Das BAG führte aus, daß auch in Kleinbetrieben ein gewisses Maß an sozialer Rücksichtnahme erforderlich sei und eine Nichtbeachtung zur Unwirksamkeit der Kündigung führen könne. Das Gericht berief sich hierbei auf eine Entscheidung des Bundesverfassungsgerichtes aus dem Jahre 1998 (NZA 98, 470 ff), welches zwar die Verfassungsmäßigkeit der Kleinbetriebsklausel im KSchG ausdrücklich festgestellt hatte, gleichzeitig aber betonte, daß über die zivilrechtlichen Generalklauseln (§§ 138, 242 BGB) der Arbeitnehmer in Kleinbetrieben geschützt sei.
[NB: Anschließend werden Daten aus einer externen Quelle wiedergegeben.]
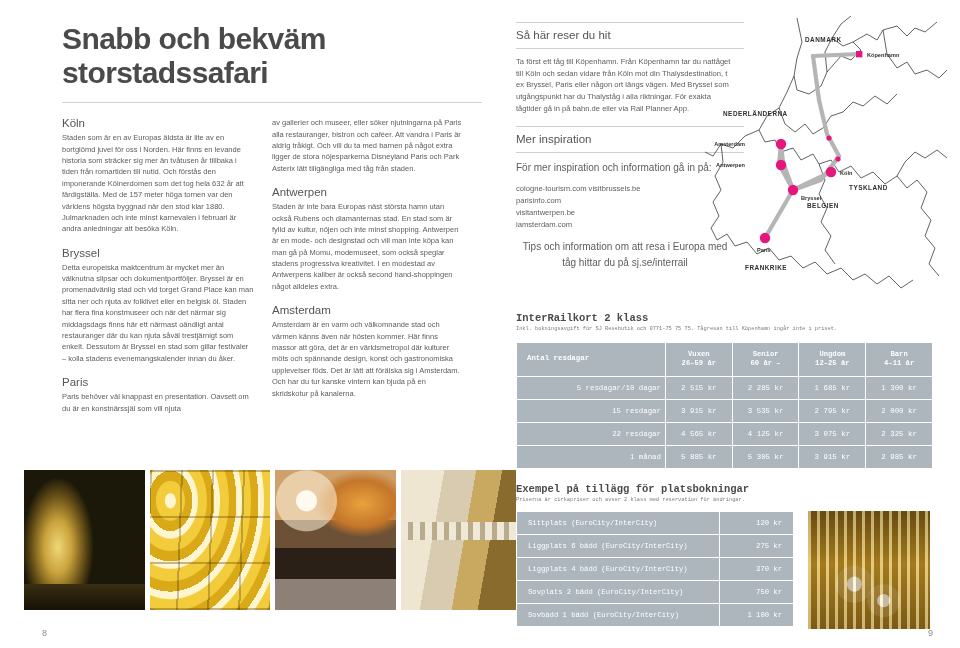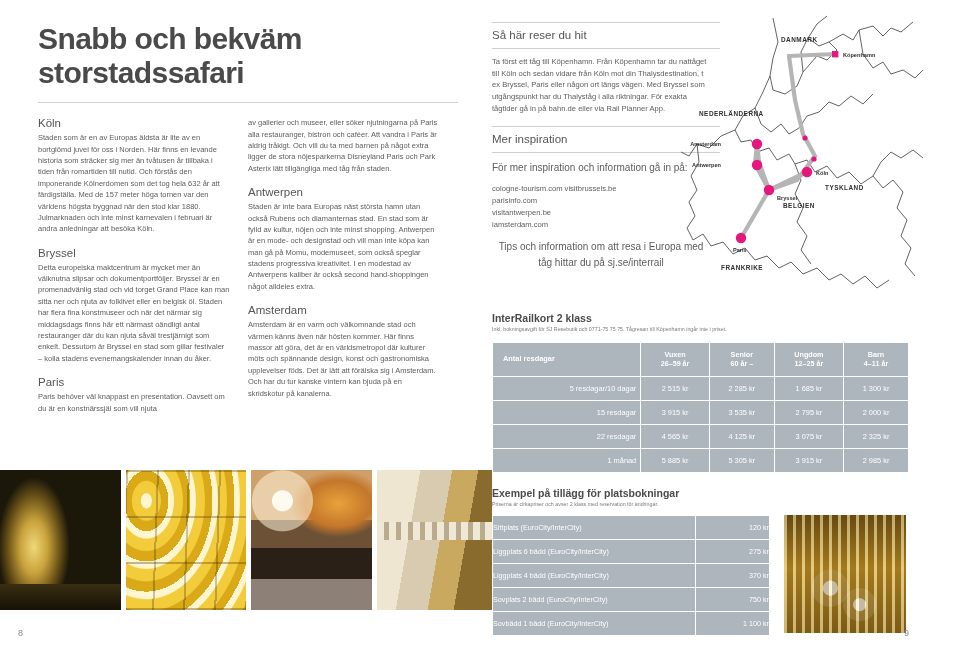--- a/index.html
+++ b/index.html
@@ -3,21 +3,21 @@
 <meta charset="utf-8">
 <style>
   * { box-sizing: border-box; margin: 0; padding: 0; }
   html, body {
     width: 960px; height: 648px;
     background: #ffffff;
     font-family: "Liberation Sans", sans-serif;
     color: #4d4d4d;
     overflow: hidden;
   }
-  .spread { position: relative; width: 836px; height: 648px; display: flex; }
+  .spread { position: relative; width: 836px; height: 648px; display: flex; margin-left: 24px; }
 
   
   .page-left { position: relative; width: 497px; height: 648px; background: #fff; }
   .lp-inner { padding: 22px 34px 0 38px; }
 
   .headline {
     font-size: 30px; line-height: 1.12; font-weight: 700;
     color: #4a4a4a; letter-spacing: -0.6px;
   }
   .headline div { white-space: nowrap; }
@@ -78,32 +78,32 @@
 
   .blk-w { width: 228px; }
 
   
   .map { position: absolute; left: 185px; top: 12px; width: 248px; height: 290px; }
   .map svg { width: 100%; height: 100%; }
   .cty-lbl { font-size: 5.6px; font-weight: 700; fill: #2f2f2f; font-family: "Liberation Sans", sans-serif; }
   .ctr-lbl { font-size: 6.4px; font-weight: 700; fill: #2f2f2f; letter-spacing: .5px; font-family: "Liberation Sans", sans-serif; }
 
   
-  .tbl-wrap { margin-top: 8px; }
+  .tbl-wrap { margin-top: 8px; font-family: Liberation Mono, monospace; }
   .tbl-title { font-size: 10.5px; font-weight: 700; color: #4a4a4a; }
   .tbl-note { font-size: 5.3px; color: #7a7a7a; margin-top: 2px; line-height: 1.4; }
   table { border-collapse: collapse; width: 417px; margin-top: 8px; }
   table.price td, table.price th { background: #adb5bd; color: #ffffff; border: 1px solid #ffffff; }
   table.price th { font-size: 7.2px; font-weight: 700; padding: 7px 4px; text-align: center; line-height: 1.35; }
   table.price th.lab { text-align: left; padding-left: 10px; font-size: 7.4px; }
   table.price td { font-size: 7.4px; padding: 7px 4px; text-align: center; }
   table.price td.lab { text-align: right; padding-left: 10px; }
 
   table.supp { width: 278px; margin-top: 7px; }
-  table.supp td { background: #adb5bd; color: #fff; border: 1px solid #fff; font-size: 7.2px; padding: 7px 0; }
+  table.supp td { background: #adb5bd; color: #fff; border: 1px solid #fff; font-size: 7.2px; padding: 7px 11px; }
   table.supp td.val { text-align: right; width: 74px; }
 
   .supp-row { display: flex; gap: 14px; align-items: flex-start; }
   .supp-photo { width: 122px; height: 118px; margin-top: 7px;
     background:
       repeating-linear-gradient(90deg, rgba(255,240,190,.55) 0 3px, rgba(90,60,15,.35) 3px 9px),
       radial-gradient(circle at 38% 62%, #fffdf3 0 7px, rgba(255,250,230,.2) 8px 18px, rgba(0,0,0,0) 19px),
       radial-gradient(circle at 62% 76%, #fffdf3 0 6px, rgba(255,250,230,.2) 7px 16px, rgba(0,0,0,0) 17px),
       linear-gradient(#6e5110, #c99b28 45%, #8d6a18 100%);
   }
Eine sitten- oder treuwidrige Kündigung müsse nicht hingenommen werden. So darf die Kündigung nicht willkürlich sein, d.h. sachfremde Erwägungen dürfen nicht zur Kündigung führen, was insofern keine Neuerung in der Rechtsprechung ist. Der Arbeitgeber muß aber weiter das Vertrauen, welches durch langjährige Mitarbeit aufgebaut worden ist, bei seiner Entscheidung berücksichtigen und bei der Auswahl zwischen mehreren Arbeitnehmern ein gewisses Maß an sozialer Rücksichtnahme üben.
Das BAG meinte vorliegend, daß der Grundsatz von Treu und Glauben (§ 242 BGB) dadurch verletzt sein könnte, das der Arbeitgeber vorliegend ohne erkennbaren Grund die langjährige Beschäftigung und das Alter des Klägers in Bezug auf die anderen Arbeitnehmer nicht berücksichtigt habe. Zwar seien von dem Grundsatz von Treu und Glauben nicht umfaßt die Tatbestände des KSchG, da dieses abschließend sei, aber außerhalb des KSchG angesiedelte Gründe könnten an Hand der Generalklausel des § 242 BGB überprüft werden. Die durchzuführende Sozialauswahl in Betrieben, in welchen das KSchG keine Anwendung findet, sei nicht vergleichbar mit der Sozialauswahl, wie sie in Betrieben, in welchen das KSchG Anwendung fände, stattzufinden hätte. Die Auswahlentscheidung des Arbeitgebers in Kleinbetrieben kann nur darauf überprüft werden, ob sie unter Berücksichtigung der Belange des Arbeitnehmers am Erhalt seines Arbeitsplatzes und der dargelegten Interessen des Kleinunternehmers gegen Treu und Glauben verstößt. Sofern der Arbeitgeber aber keine besonderen Interessen hätte, einen bestimmten Arbeitnehmer zu entlassen und tut er dies gleichwohl, obwohl der betreffende Arbeitnehmer am längsten beschäftigt und am ältesten ist, spräche einiges dafür, daß der Arbeitgeber bei seiner Entscheidung das verfassungsrechtlich gebotene Mindestmaß an sozialer Rücksichtnahme außer acht gelassen habe.
Mit der vorliegenden Entscheidung hat das BAG zwar der Rechtsprechung des BVerfG Rechnung getragen, wonach es auch außerhalb des KSchG keine Kündigung gibt, die nicht richterlich überprüft werden könne, jedoch macht dies die Prozeßführung für die Parteien nicht einfacher. Der Kleinunternehmer könnte sich plötzlich vor der Situation sehen, die zur Kündigung führenden Gründe ausführlich darlegen zu müssen. Damit er mit seinem Sachvortrag nicht ausgeschlossen wird, wird es sich empfehlen auch außerhalb eines klassischen Kündigungsschutzprozesses sämtliche Tatsachen vorzutragen. Das bloße Berufen auf die Regelung des § 23 KSchG ist jedenfalls nicht ausreichend, wenn sich der Arbeitnehmer auf §§ 138, 242 BGB beruft. Der Arbeitnehmer hingegen wird sich ggf. veranlasst sehen vorsorglich Klage zu erheben, da er im Regelfall schließlich nicht weiß, welche Erwägungen der Arbeitgeber angestellt hat, denn eines hat das BAG festgestellt, einer Begründung bedarf die schriftliche Kündigung auch in Kleinbetrieben nicht.